Apache HBase 2.3.3 releases, distributed database
Apache HBase™ is the Hadoop database, a distributed, scalable, big data store.
Use Apache HBase™ when you need random, realtime read/write access to your Big Data. This project’s goal is the hosting of very large tables — billions of rows X millions of columns — atop clusters of commodity hardware. Apache HBase is an open-source, distributed, versioned, non-relational database modeled after Google’s Bigtable: A Distributed Storage System for Structured Data by Chang et al. Just as Bigtable leverages the distributed data storage provided by the Google File System, Apache HBase provides Bigtable-like capabilities on top of Hadoop and HDFS.
Features
- Linear and modular scalability.
- Strictly consistent reads and writes.
- Automatic and configurable sharding of tables
- Automatic failover support between RegionServers.
- Convenient base classes for backing Hadoop MapReduce jobs with Apache HBase tables.
- Easy to use Java API for client access.
- Block cache and Bloom Filters for real-time queries.
- Query predicate push down via server side Filters
- Thrift gateway and a REST-ful Web service that supports XML, Protobuf, and binary data encoding options
- Extensible jruby-based (JIRB) shell
- Support for exporting metrics via the Hadoop metrics subsystem to files or Ganglia; or via JMX
Apache HBase 2.3.3 released.
Changelog
- These release notes cover new developer and user-facing incompatibilities, important issues, features, and major improvements.
- **Increase the timeout value for nightly jobs**
Increase timeout value for nightly jobs to 16 hours since the new build machines are dedicated to HBase project, so we are allowed to use it all the time.
- **[HBCK2] Add RecoveredEditsPlayer**
WALPlayer can replay the content of recovered.edits directories.
Side-effect is that the WAL filename timestamp is now factored when setting start/end times for WALInputFormat; i.e. wal.start.time and wal.end.time values on a job context. Previous we looked at wal.end.time only. Now we consider wal.start.time too. If a file has a name outside of wal.start.time\<-\>wal.end.time, it’ll be by-passed.
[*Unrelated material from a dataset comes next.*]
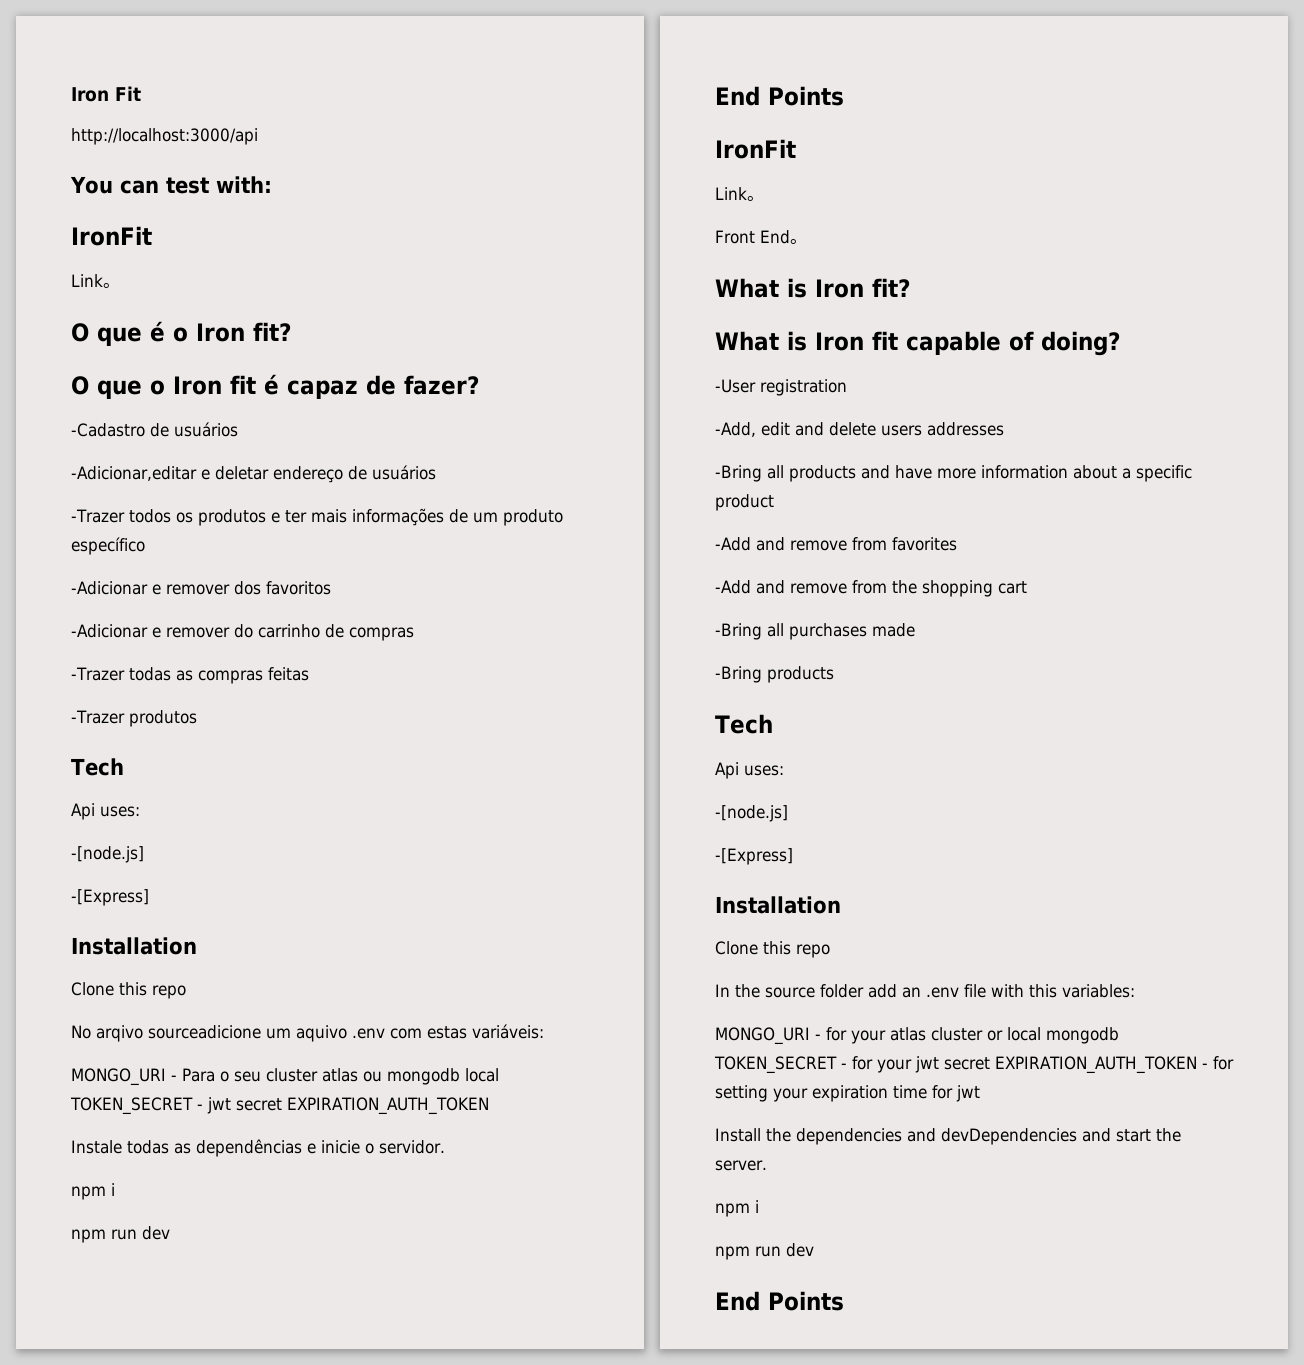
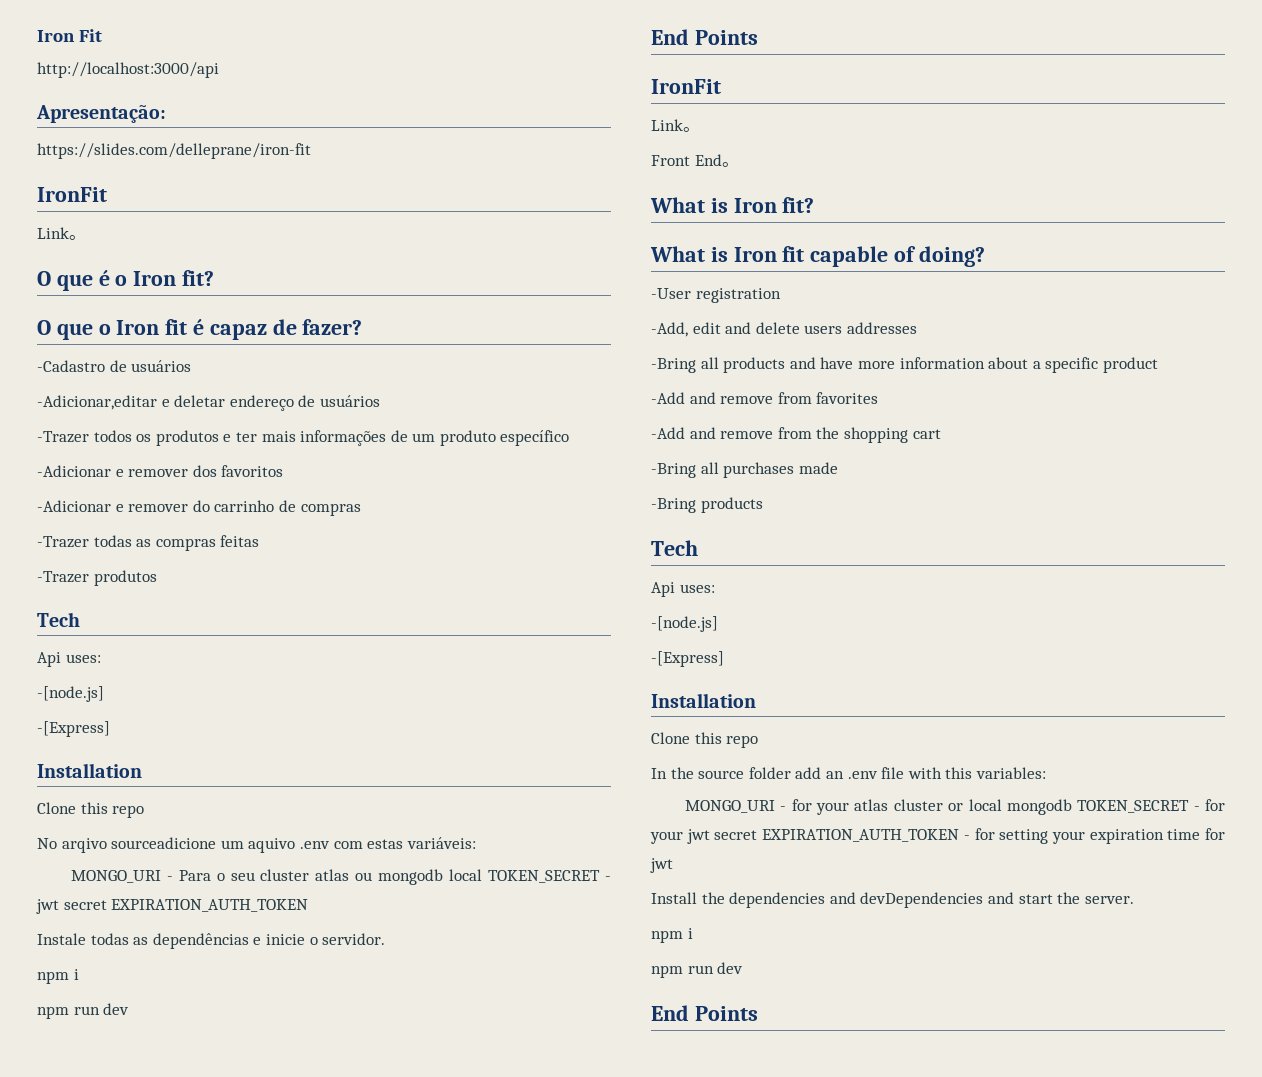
[70,176,272,194] You can test with: -> [36,105,166,123] [37,143,311,159] Apresentação: // https://slides.com/delleprane/iron-fit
This change-in-behavior will make it easier on operator crafting timestamp filters processing WALs.
- **Set java.io.tmpdir to project build directory to avoid writing std\*deferred files to /tmp**
Change the java.io.tmpdir to project.build.directory in surefire-maven-plugin, to avoid writing std\*deferred files to /tmp which may blow up the /tmp disk on our jenkins build node.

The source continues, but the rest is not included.